The first step is to collect accurate information. First, learn about what goes into the making of the flu shot: for example, the additives. During the flu vaccine manufacturing process, antibiotics such as neomycin, polymyxin B and gentamicin are added to eliminate stray bacteria. Other ingredients can include Triton-X 100, a detergent; polysorbate 80, an emulsifier that is a potential carcinogen; and additives such as formaldehyde to inactivate the virus, as well as gelatin and residual egg proteins used to nourish the cultures. Some flu shots still contain thimerosal, an organic form of mercury used as a preservative. Thimerosal has been hypothetically linked to neurodevelopmental disorders in children such as autism, mental retardation, speech disorders, and personality disorders. Please be reminded that not all flu formulations are alike: ask your doctor about the specific ingredients.

Secondly, assess your personal risk and the risk you pose to others that you care for. This includes your exposure risk, the extent of that exposure, and its impact on your daily life. If you have a child or an elderly family member, assess the risk to their health should you get sick, as well as your overall ability to care for them. If you work outside the home, can you afford to miss 5 days of work? For your children, are they old enough to fight the infection effectively on their own? There are flu shots for children over 6 months of age that are preservative free. Ask your doctor to review the risks of your child contracting the flu this winter.

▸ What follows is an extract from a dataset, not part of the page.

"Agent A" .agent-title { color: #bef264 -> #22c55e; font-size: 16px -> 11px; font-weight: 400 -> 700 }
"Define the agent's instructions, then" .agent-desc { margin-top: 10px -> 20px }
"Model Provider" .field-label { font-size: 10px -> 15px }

Consider the alternatives:

FluMist is a thimerosal-free, intranasal, alternative for people from 5 to 50 years of age. However, the intranasal delivery system is much less uniform and potentially much less effective, especially in younger children who have a difficult time inhaling in synchrony with the intranasal dose. Furthermore, because it is a live virus, you can get mild transient flu symptoms. And like the injectable form, patients with egg allergies cannot use it since contains egg proteins.

Herbal supplements include lime flower (Tilia) for nasal congestion,) and yarrow (Achillea millefolium) for anti-inflammatory. In addition, elderberry syrup ( Sambucol) helps with fever, muscle pain and respiratory symptoms. It also strengthens cell and mucus membranes to inhibit viral penetration and spread of disease. Echinacea (Echinacea purpurea and E. pallida) has been touted as effective immune enhancers; however, a recent New England Journal of Medicine study found Echinacea was actually ineffective in preventing or treating colds. On the other hand, numerous studies show Oscillococcinum can reduce the severity and duration of the flu.

Other herbal alternatives to help boost your immune system this winter include Western larch (Larix occidentalis), Olive leaf extract (Olea europaea) and Oregano oil (Origanum vulgare). Ask your doctor to review.

Finally, make your decision early:

The flu season is scheduled to peak in February so the ideal time to get the vaccine would be October and November. Begin to reinvigorate your immune strength, and do not forget the staple of infectious disease control: hand washing.